Change listing data:
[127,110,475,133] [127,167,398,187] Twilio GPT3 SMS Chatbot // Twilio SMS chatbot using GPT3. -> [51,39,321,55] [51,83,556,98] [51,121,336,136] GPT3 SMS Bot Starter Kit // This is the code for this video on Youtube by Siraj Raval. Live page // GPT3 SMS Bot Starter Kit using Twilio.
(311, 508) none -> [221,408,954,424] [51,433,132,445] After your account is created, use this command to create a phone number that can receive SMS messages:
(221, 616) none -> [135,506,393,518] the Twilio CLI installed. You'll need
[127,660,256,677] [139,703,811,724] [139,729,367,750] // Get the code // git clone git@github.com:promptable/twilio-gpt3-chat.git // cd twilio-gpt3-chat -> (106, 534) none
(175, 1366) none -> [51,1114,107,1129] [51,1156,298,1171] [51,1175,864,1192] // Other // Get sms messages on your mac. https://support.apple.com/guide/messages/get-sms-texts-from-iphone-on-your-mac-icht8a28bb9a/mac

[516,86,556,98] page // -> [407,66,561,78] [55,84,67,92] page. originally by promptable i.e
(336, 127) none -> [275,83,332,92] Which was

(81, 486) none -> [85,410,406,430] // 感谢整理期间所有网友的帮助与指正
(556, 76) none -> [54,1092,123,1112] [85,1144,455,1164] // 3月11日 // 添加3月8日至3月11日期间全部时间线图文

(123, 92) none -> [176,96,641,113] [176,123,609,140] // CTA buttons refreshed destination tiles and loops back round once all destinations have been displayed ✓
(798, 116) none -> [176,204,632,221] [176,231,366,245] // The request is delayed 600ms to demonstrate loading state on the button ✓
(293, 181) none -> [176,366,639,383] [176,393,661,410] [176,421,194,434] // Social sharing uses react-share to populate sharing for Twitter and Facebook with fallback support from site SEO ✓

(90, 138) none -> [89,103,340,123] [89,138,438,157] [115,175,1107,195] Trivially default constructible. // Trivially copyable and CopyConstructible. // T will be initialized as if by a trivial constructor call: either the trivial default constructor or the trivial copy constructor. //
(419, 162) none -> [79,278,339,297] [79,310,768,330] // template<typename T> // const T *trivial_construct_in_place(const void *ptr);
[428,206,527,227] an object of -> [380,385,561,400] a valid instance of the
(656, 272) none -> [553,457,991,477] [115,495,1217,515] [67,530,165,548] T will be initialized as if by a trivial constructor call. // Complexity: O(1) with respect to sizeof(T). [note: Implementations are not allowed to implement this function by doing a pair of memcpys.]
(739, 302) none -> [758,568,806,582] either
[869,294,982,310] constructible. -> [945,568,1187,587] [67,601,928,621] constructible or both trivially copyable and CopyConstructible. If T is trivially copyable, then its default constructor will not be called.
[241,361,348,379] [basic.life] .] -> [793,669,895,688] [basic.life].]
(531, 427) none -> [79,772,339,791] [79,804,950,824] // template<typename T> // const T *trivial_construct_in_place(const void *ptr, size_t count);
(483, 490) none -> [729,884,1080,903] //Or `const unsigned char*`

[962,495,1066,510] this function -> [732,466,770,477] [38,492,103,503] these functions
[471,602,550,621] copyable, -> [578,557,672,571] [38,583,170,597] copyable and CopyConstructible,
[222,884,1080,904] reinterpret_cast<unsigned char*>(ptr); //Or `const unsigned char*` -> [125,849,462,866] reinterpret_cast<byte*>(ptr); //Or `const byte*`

Directions:
Among the lines of the data, find every one that holds "code" and copy it.

Solution to the exercise:
[127,110,475,133] [127,167,398,187] Twilio GPT3 SMS Chatbot // Twilio SMS chatbot using GPT3. -> [51,39,321,55] [51,83,556,98] [51,121,336,136] GPT3 SMS Bot Starter Kit // This is the code for this video on Youtube by Siraj Raval. Live page // GPT3 SMS Bot Starter Kit using Twilio.
[127,660,256,677] [139,703,811,724] [139,729,367,750] // Get the code // git clone git@github.com:promptable/twilio-gpt3-chat.git // cd twilio-gpt3-chat -> (106, 534) none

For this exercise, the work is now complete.